Beim Abkühlen folgen die Gefügeumwandlungen einem anderen Verlauf, der im Zeit-Temperatur-Umwandlungs-Schaubild (ZTU-Diagramm) beschrieben wird. Bei hoher Abkühlgeschwindigkeit erfolgt die Umwandlung von Austenit in Perlit sehr schnell bei etwa 723°C. Dabei kann der Kohlenstoff nicht mehr vollständig diffundieren und die Umwandlung und Ausscheidung von Zementit wird behindert. Bei sehr hohen Abkühlgeschwindigkeiten von über 15°C/s entsteht anstelle von Perlit Bainit, ein Gefüge, bei dem das kubisch-raumzentrierte Gitter durch den eingelagerten Kohlenstoff verzerrt ist.
Bei extrem schneller Abkühlung erfolgt eine Gefügeumwandlung erst unterhalb von 400°C. Dann bildet sich innerhalb kürzester Zeit ein tetragonal raumzentriertes Gitter, welches sich stark vom normalen Perlit oder Bainit unterscheidet. Dieses Gefüge wird Martensit genannt und ist extrem hart und spröde.
Die Verfahren und ihre Ziele
Beim Härten möchte man eine möglichst vollständige Umwandlung von Austenit in Martensit erreichen. Damit die Umwandlung möglichst vollständig erfolgt, ist eine extrem schnelle Abkühlung notwendig. Trotzdem kann es, je nach Stahlsorte, vorkommen, dass auch ein geringer Anteil Bainit im Stahl enthalten ist.
Nach dem Härten ist der Werkstoff sehr spröde. Um Risse zu vermeiden und ein möglichst gutes Verhältnis zwischen Formbarkeit und Festigkeit zu erhalten, ist es oft zweckmäßig, den Werkstoff anzulassen. Das Anlassen entspricht einem erneuten Aufheizen auf eine relativ niedrige Temperatur und hat eine teilweise Umwandlung des Martensit zum Ziel. Die Kombination aus Härten und Anlassen wird Vergüten genannt.
Das Bainitisieren ist eine Zwischenstufe, bei der ein gehärteter Werkstoff vorliegt, der nicht ganz die Festigkeit und Härte von Martensit erreicht. Dem Bainitisieren folgt in der Regel kein Anlassen.

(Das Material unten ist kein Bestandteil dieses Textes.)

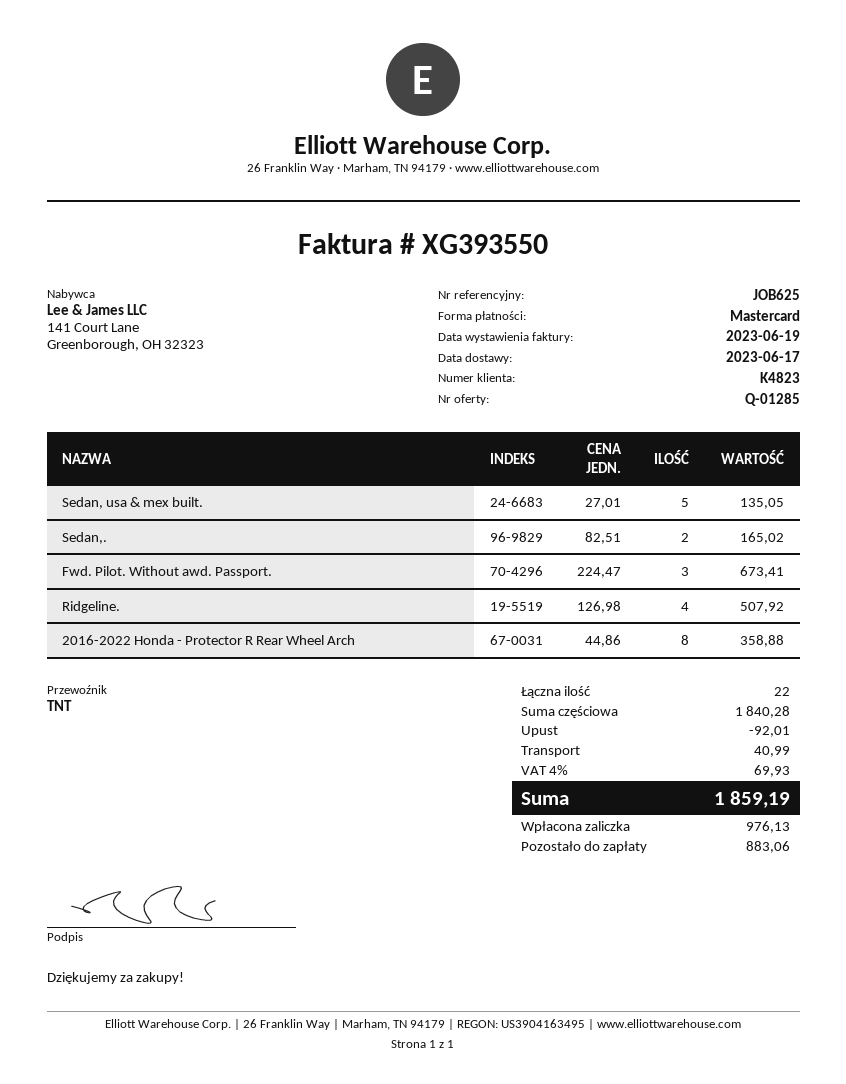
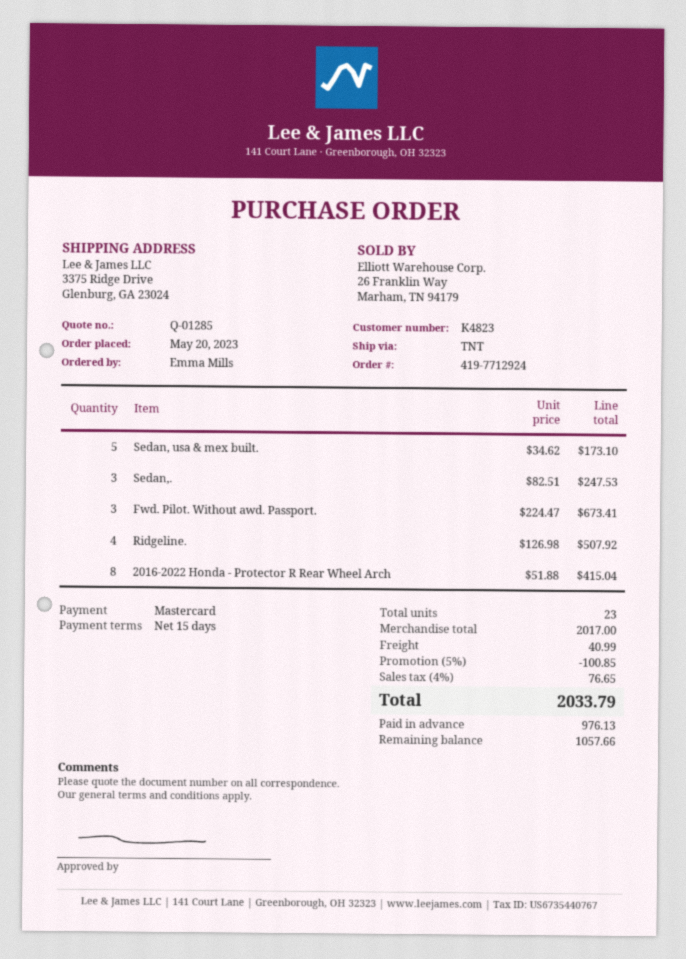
Sedan, usa & mex built.: 5 x 27.01 = 135.05 -> 5 x 34.62 = 173.10
Sedan,.: 2 x 82.51 = 165.02 -> 3 x 82.51 = 247.53
2016-2022 Honda - Protector R Rear Wheel Arch: 8 x 44.86 = 358.88 -> 8 x 51.88 = 415.04
total quantity: 22 -> 23
subtotal: 1840.28 -> 2017.00
discount: 92.01 -> 100.85
tax: 4% = 69.93 -> 4% = 76.65
total: 1859.19 -> 2033.79
balance: 883.06 -> 1057.66

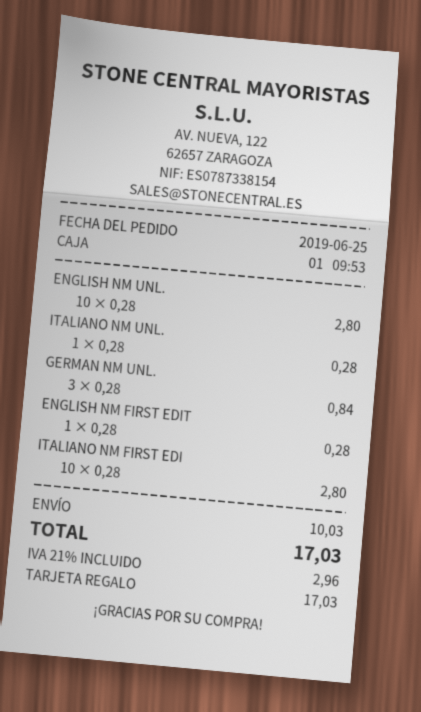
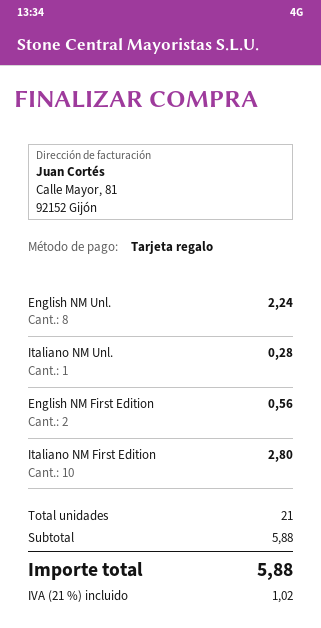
ENGLISH NM UNL.: 10 for 2.80 -> 8 for 2.24
GERMAN NM UNL.: 3 for 0.84 -> none
ENGLISH NM FIRST EDIT: 1 for 0.28 -> 2 for 0.56
shipping: 10.03 -> none
tax: 21% = 2.96 -> 21% = 1.02
total: 17.03 -> 5.88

Für das Randschichthärten verzichtet man auf ein Durchwärmen des Werkstoffs und erhitzt nur die Randschicht. Die Erwärmung erfolgt häufig durch Induktion. Die Gefügeumwandlungen an der Oberfläche entsprechen denen beim normalen Härten.
Weitere Härtungsverfahren sind beispielsweise das Einsatzhärten (Aufkohlen) und das Nitrieren. Dabei wird der Stahl in Kohlenstoff bzw. Stickstoff erhitzt, um in der Oberflächenschicht den Kohlenstoffgehalt zu vergrößern oder Nitride zu bilden. Beide Prozesse führen zu einer extrem harten Oberfläche.
Bei langsamer Abkühlung und niedrigeren Haltetemperaturen finden Prozesse, wie das Spannungsarmglühen, Normalglühen, Weichglühen, Grobkornglühen, Diffusionsglühen und Rekristallisationsglühen, statt. Die Verfahren haben grundsätzlich alle zum Ziel, die Körnung des Werkstoffs zu ändern und mögliche Spannungen und Versetzungen abzubauen.